2. Ainda que as falhas representem 97,88% dos valores obtidos em campanha, o valor absoluto é mínimo e, conforme entendimento jurisprudencial, permite a aplicação dos postulados da razoabilidade e da proporcionalidade para aprovar as contas com ressalvas. Determinado o recolhimento do montante irregular ao erário, nos termos do art. 82 da Resolução TSE n. 23.553/17.

3. Aprovação com ressalvas.

(TRE-RS – Prestação de Contas n 060069802, ACÓRDÃO de 14.7.2020, Relator DES. FEDERAL CARLOS EDUARDO THOMPSON FLORES LENZ, Publicação: PJE – Processo Judicial Eletrônico-PJE.) (Grifei.)

Dessa forma, embora o percentual da irregularidade na prestação de contas da candidata seja superior ao utilizado (10%) como critério pela Justiça Eleitoral para aprovação com ressalvas, o seu valor absoluto (R$ 984,50) deve ser considerado módico, pois inferior a R$ 1.064,10 (mil e sessenta e quatro reais e dez centavos – 1.000 UFIRs), sendo insuficiente para a desaprovação das contas.

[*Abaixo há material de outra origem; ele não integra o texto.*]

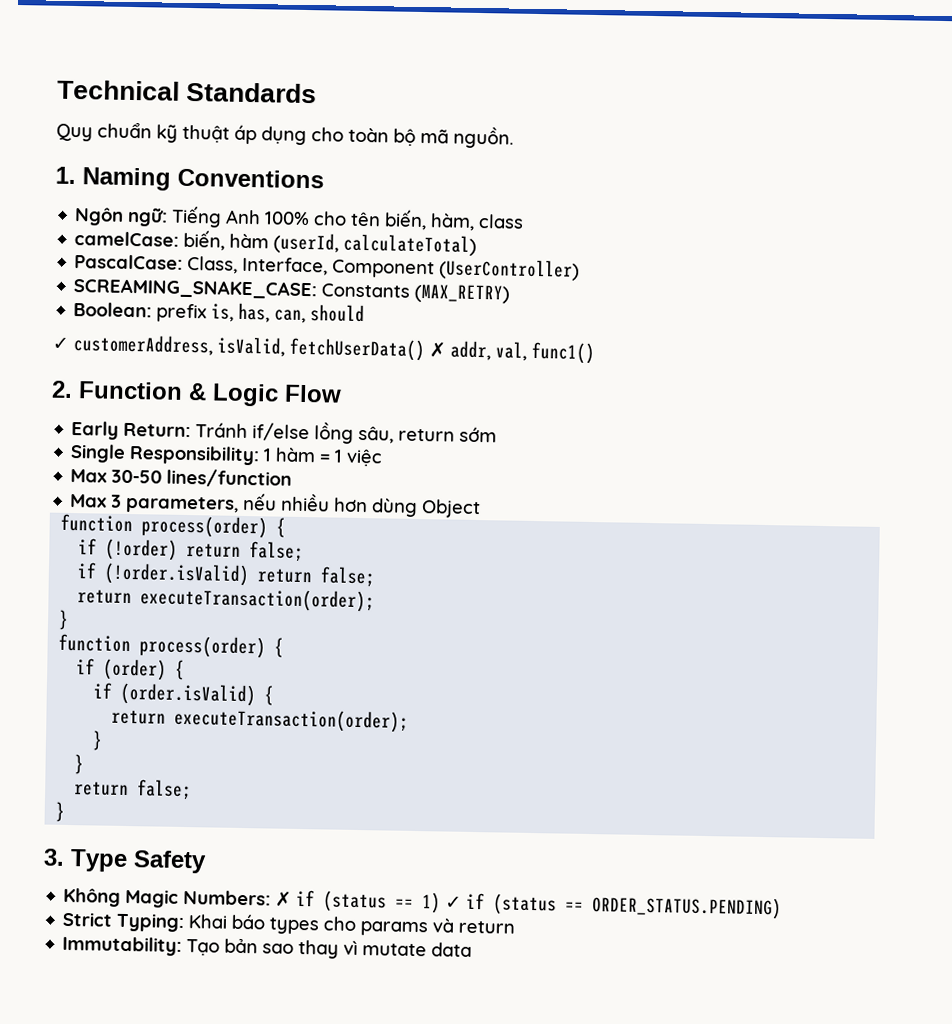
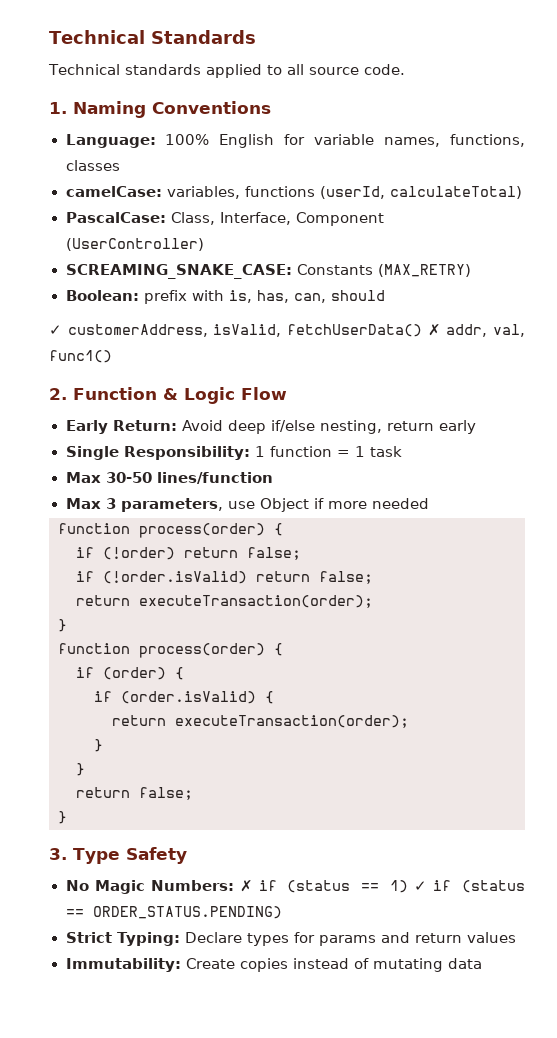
- Quy chuẩn kỹ thuật áp dụng cho toàn bộ mã nguồn.
+ Technical standards applied to all source code.
  1. Naming Conventions
- Ngôn ngữ: Tiếng Anh 100% cho tên biến, hàm, class
+ Language: 100% English for variable names, functions, classes
- camelCase: biến, hàm (userId, calculateTotal)
+ camelCase: variables, functions (userId, calculateTotal)
- Boolean: prefix is, has, can, should
+ Boolean: prefix with is, has, can, should
- Early Return: Tránh if/else lồng sâu, return sớm
+ Early Return: Avoid deep if/else nesting, return early
- Single Responsibility: 1 hàm = 1 việc
+ Single Responsibility: 1 function = 1 task
- Max 3 parameters, nếu nhiều hơn dùng Object
+ Max 3 parameters, use Object if more needed
- Không Magic Numbers: ✗ if (status == 1) ✓ if (status == ORDER_STATUS.PENDING)
+ No Magic Numbers: ✗ if (status == 1) ✓ if (status == ORDER_STATUS.PENDING)
- Strict Typing: Khai báo types cho params và return
+ Strict Typing: Declare types for params and return values
- Immutability: Tạo bản sao thay vì mutate data
+ Immutability: Create copies instead of mutating data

Por essas razões, considerando-se o reduzido valor absoluto das irregularidades, em face da aplicação dos princípios da proporcionalidade e da razoabilidade, as contas devem ser aprovadas com ressalvas.

Dispositivo

DIANTE DO EXPOSTO, voto pelo provimento do recurso, para aprovar com ressalvas as contas de Maria Ester dos Santos Pereira, relativas ao pleito de 2020, mantendo-se a determinação do recolhimento do valor de R$ 984,50 (novecentos e oitenta e quatro reais e cinquenta centavos) ao Tesouro Nacional.